# New site this morning in sunny N FL.



## ccpe (Feb 21, 2021)

I found this site this morning.  Lots of bottle just laying on the surface.  Can't wait to date them. Some aren't too old but I haven't even started looking at the bottle of the hill.


----------



## treeguyfred (Feb 21, 2021)

these little out of the way sites can be interesting.... the tiny house suggests less than affluent life styles which then suggests less than desirable bottles ..BUT! a surprise can also be hiding there somewhere... maybe a cherished item from "grandma or grandpa" ......
~ best of luck to you in your hunt!
~Fred


----------



## hemihampton (Feb 21, 2021)

Some times behind these type of houses they bury there trash behind the house. a metal detector would help you find that. Good Luck. LEON.


----------



## ccpe (Feb 21, 2021)

hemihampton said:


> Some times behind these type of houses they bury there trash behind the house. a metal detector would help you find that. Good Luck. LEON.


I have a friend lined up to go out with me next time with his metal detector.  It works great because he never wants to keep any finds!


----------



## east texas terry (Feb 21, 2021)

hemihampton said:


> Some times behind these type of houses they bury there trash behind the house. a metal detector would help you find that. Good Luck. LEON.


SOME TIMES THERE WILL BE A OLDER HOUSE THERE BEFORD THEY HAD THIS HOUSE YOU COULD FIND OLDER TRASH PIT WITH A METAL DETECTOR


----------



## ccpe (Feb 21, 2021)

Does anyone know what this bottle was used for?  There are a lot of them.  Whoever was living there was having

 a great time because there seems to be a lot of liquor bottles.


----------



## UncleBruce (Feb 21, 2021)

Looks like it would have been used in a barber shop.


----------



## ccpe (Feb 21, 2021)

UncleBruce said:


> Looks like it would have been used in a barber shop.


Seems like people from all times love their hair.  I found a lot of hair tonic bottles on another site that is less than a mile from this one.


----------



## east texas terry (Feb 21, 2021)

ccpe said:


> Does anyone know what this bottle was used for?  There are a lot of them.  Whoever was living there was havingView attachment 219652 a great time because there seems to be a lot of liquor bottles.
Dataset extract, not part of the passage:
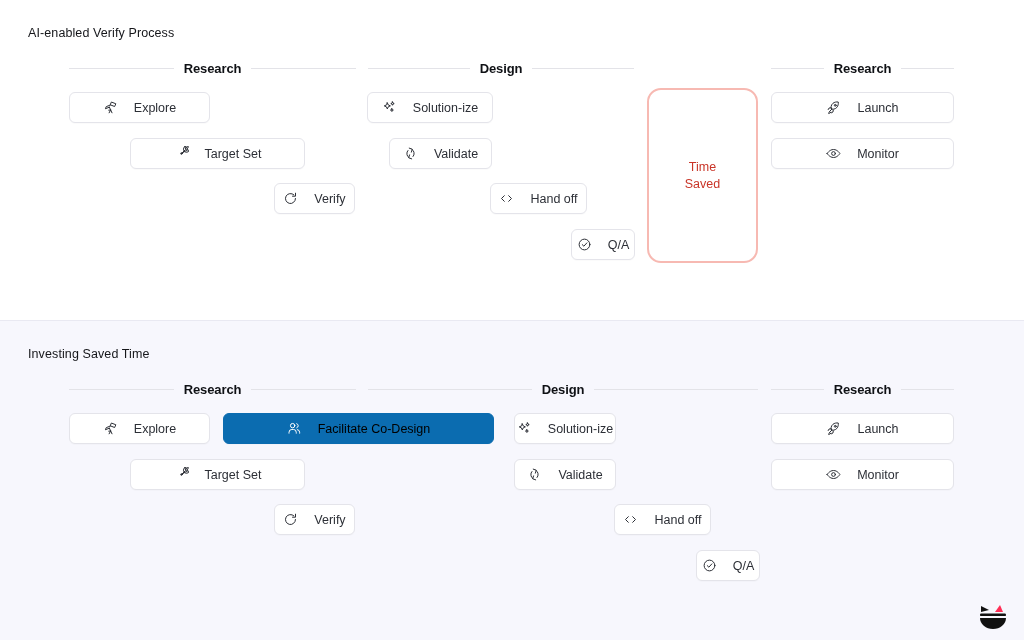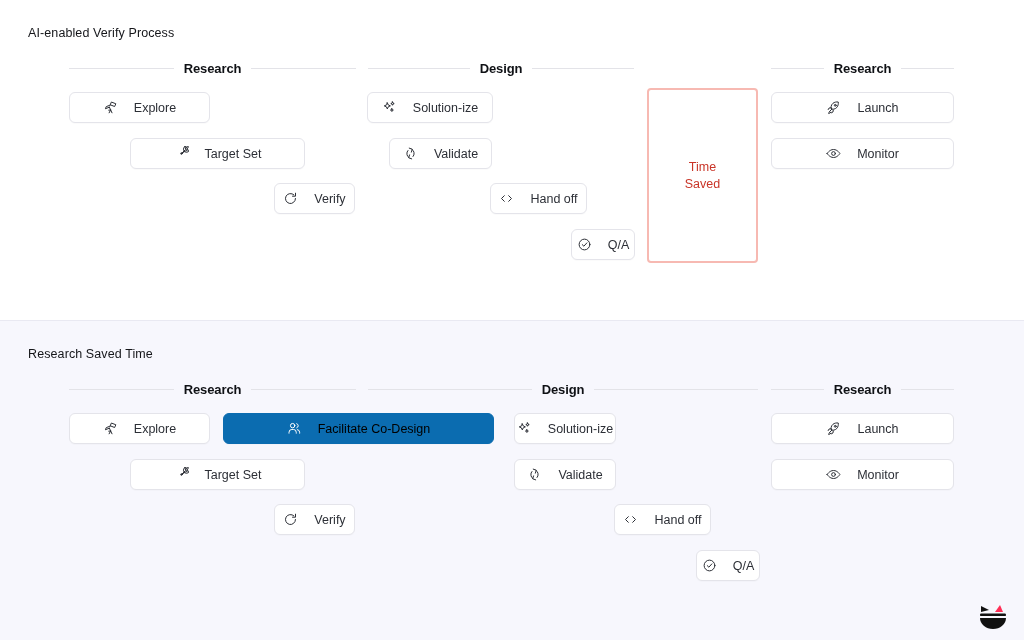"Time" .time-card { border-radius: 4px -> 14px }
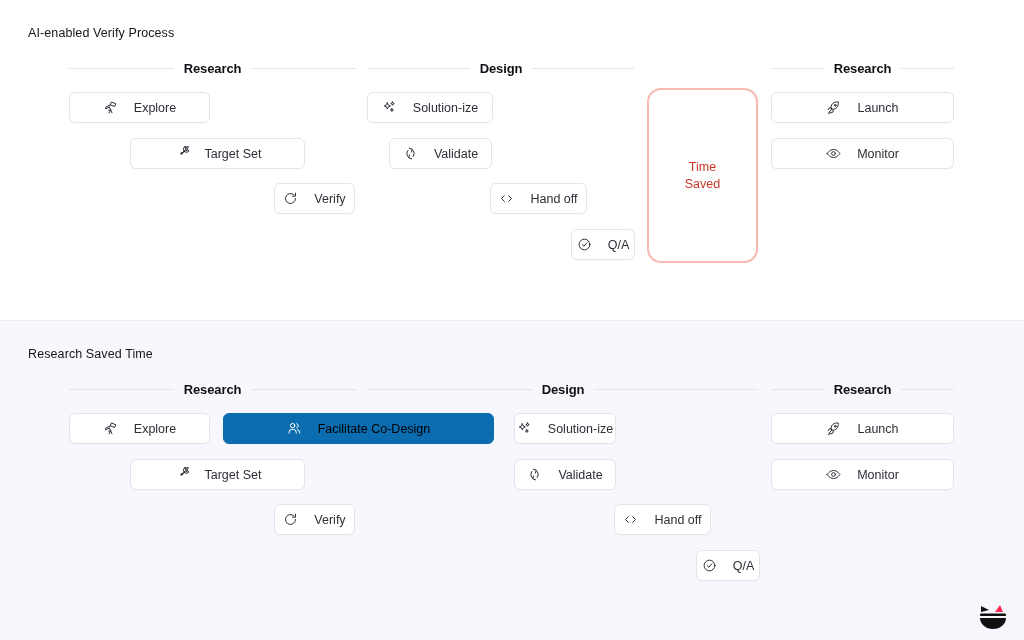"Research Saved Time" div.panel-title { text: Research -> Investing }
I WOULD GUESS IT IS CHEAP WINE BOTTLE  MOST BARBER SHOP BOTTLE HAS A SMALL HOLE


----------



## RelicRaker (Feb 21, 2021)

I see mostly household cleaners and food & liquor bottles but  you're in a good era for ACL sodas. I'd definitely kick around and try to find the oldest area of the dump. GL&HH


----------



## east texas terry (Feb 21, 2021)

RelicRaker said:


> I see mostly household cleaners and food & liquor bottles but  you're in a good era for ACL sodas. I'd definitely kick around and try to find the oldest area of the dump. GL&HH


YOU ARE RIGHT  IF THERE ARE LOTS OF  LIQUOR BOTTLE  THERE WILL BE OLD SODAS  I AM DIGGING A 1940,S SITE  WITH A LOTS WHISKEY BOTTLE  AND  DUGI OVER 50 SMALL COKE BOTTLE AND OTHER SODAS


----------



## ccpe (Feb 22, 2021)

RelicRaker said:


> I see mostly household cleaners and food & liquor bottles but  you're in a good era for ACL sodas. I'd definitely kick around and try to find the oldest area of the dump. GL&HH


It looks like the trash dump went down the hill so I'm going to search the entire area.  Thanks!


----------



## J.R. Collector (Feb 22, 2021)

What city are you digging in?


----------



## sandchip (Feb 23, 2021)

ccpe said:


> Does anyone know what this bottle was used for?  There are a lot of them.  Whoever was living there was havingView attachment 219652 a great time because there seems to be a lot of liquor bottles.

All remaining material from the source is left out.